What is new in this release:

  • Roughly API complete to SL4.0 beta. Next preview will be API compatible with SL 4.0 RTW.
  • Video capture support, but support for pixel formats is sparse. right now the supported formats are YUYV and YV12/YUV420 (planar).
  • SSE2 fast paths for gradient fills in the embedded pixman/cairo, this improves performance significantly as some people seem to have discovered the use of gradients.
  • Fixes for chrome support and to our curl bridge.
  • Several html bridge fixes.
  • element to element binding.
  • Client HTTP stack
  • cascading (BasedOn) styles are now supported
  • new right-click dialog so we can (finally!) managed isostore usage.

Posted on 18 Jun 2010

Infragistics Announces Support for Mono

by Miguel de Icaza

Today Infragistics announced that their NetAdvantage for ASP.NET will support Mono out of the box.

We loved working with Infragistics on this project, and I am very proud of the work that the Mono team did to get these fabulous controls working with Mono.

You can read more about Infragistics and Mono on Infragistics site where you can also try out some of their sample applications running on Linux with Mono.

From the press release:

"In recent years, our customers have indicated that their organizations are moving to mixed IT environments and require UI tools that enable them to deploy applications in either Windows or open source environments," said Dean Guida, CEO of Infragistics. "With Mono compatibility in our ASP.NET toolkit, we enable developers who have a need for open source development to create UIs that are the basis for Killer Applications and deliver the best user experiences possible."

Infragistics ASP.NET toolset excels in top performance, flexibility and usability and enables developers to build rich Web applications for line of business. By providing full compatibility with the Mono runtime, Infragistics extends this functionality to the Mono community.

Coinciding with today's NetAdvantage for .NET 2010 Volume 2 availability, Infragistics highlights the ASP.NET toolkit's Mono compatibility through Sample Showcase hosted on a live Linux Server running Mono:

For us this is a very important milestone as developers building .NET applications need to complement the core framework with packaged components like the ones that Infragistics provides.

It also shows the maturity of the project, as commercial ISVs start supporting more Mono on Linux.

Posted on 16 Jun 2010

We have released MonoDevelop 2.4

by Miguel de Icaza

We have finally released MonoDevelop 2.4. You can read a high-level description of the changes or see screenshots with the details.
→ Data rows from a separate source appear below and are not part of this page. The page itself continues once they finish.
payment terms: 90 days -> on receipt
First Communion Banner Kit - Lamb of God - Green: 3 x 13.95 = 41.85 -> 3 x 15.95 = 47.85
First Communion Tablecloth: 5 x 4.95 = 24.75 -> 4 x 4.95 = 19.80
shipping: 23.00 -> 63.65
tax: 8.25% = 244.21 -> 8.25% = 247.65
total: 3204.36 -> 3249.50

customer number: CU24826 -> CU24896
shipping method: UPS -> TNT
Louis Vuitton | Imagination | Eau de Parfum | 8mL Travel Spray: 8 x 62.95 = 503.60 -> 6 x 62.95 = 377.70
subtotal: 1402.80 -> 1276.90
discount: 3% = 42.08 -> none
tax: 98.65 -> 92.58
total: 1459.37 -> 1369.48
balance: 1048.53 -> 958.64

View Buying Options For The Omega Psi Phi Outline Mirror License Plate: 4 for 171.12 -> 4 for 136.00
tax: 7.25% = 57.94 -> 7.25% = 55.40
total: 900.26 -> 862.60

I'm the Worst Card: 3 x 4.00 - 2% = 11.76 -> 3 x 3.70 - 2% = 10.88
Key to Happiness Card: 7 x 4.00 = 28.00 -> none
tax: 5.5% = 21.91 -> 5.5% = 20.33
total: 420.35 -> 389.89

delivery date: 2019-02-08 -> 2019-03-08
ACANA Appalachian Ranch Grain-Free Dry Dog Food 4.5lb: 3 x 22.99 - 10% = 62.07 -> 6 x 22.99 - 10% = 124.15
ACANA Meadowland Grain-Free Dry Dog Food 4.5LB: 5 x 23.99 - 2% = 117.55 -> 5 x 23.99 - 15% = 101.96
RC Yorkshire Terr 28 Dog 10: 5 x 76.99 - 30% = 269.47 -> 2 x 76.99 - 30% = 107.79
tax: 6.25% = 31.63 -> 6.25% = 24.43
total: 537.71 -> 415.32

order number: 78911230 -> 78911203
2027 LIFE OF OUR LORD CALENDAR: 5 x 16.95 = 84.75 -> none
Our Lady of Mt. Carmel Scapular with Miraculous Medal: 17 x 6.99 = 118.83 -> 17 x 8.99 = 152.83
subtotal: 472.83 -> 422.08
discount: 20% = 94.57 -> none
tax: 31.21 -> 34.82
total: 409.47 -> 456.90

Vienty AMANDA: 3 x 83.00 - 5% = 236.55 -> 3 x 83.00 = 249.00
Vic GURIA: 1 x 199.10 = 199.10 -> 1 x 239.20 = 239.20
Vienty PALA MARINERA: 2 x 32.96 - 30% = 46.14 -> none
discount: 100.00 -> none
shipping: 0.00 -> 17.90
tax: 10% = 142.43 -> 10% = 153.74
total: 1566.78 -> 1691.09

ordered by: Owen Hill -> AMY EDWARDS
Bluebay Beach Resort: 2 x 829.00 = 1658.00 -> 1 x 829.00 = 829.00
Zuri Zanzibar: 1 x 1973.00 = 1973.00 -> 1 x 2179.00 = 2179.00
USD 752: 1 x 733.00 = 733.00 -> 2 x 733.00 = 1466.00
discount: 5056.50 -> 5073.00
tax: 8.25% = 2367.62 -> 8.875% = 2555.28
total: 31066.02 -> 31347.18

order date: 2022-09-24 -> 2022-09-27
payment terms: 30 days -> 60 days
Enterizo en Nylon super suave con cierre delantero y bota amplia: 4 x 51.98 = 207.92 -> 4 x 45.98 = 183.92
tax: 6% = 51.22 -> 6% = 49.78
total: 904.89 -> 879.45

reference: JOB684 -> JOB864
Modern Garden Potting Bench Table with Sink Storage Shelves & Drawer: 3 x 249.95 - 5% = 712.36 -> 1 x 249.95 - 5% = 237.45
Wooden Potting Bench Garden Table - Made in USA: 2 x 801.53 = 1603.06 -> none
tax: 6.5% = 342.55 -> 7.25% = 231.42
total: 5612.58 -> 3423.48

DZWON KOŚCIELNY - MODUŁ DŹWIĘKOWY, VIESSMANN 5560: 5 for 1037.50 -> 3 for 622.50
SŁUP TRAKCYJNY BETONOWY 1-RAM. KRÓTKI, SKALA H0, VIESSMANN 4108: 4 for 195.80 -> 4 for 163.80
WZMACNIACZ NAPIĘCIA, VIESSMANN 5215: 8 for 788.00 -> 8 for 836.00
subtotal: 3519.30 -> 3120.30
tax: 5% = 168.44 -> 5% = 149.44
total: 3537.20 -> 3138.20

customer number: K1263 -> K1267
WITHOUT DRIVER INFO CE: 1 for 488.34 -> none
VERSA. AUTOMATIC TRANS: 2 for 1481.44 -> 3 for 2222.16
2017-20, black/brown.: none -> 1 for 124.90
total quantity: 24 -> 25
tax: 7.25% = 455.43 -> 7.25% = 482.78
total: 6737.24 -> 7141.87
I would go for the screenshots myself.

We made packages for OpenSUSE, SLES, Windows and MacOS X. For other Linux distributions, you should consult with your favorite package provider or you can build it yourself from sources.

Congratulations to the team. They not only improved the UI and the editing experience, but they support Gtk#, ASP.NET MVC, Silverlight, MonoMac and MonoTouch deployments from the same IDE. We have also added support for WCF references and T4 macro processing.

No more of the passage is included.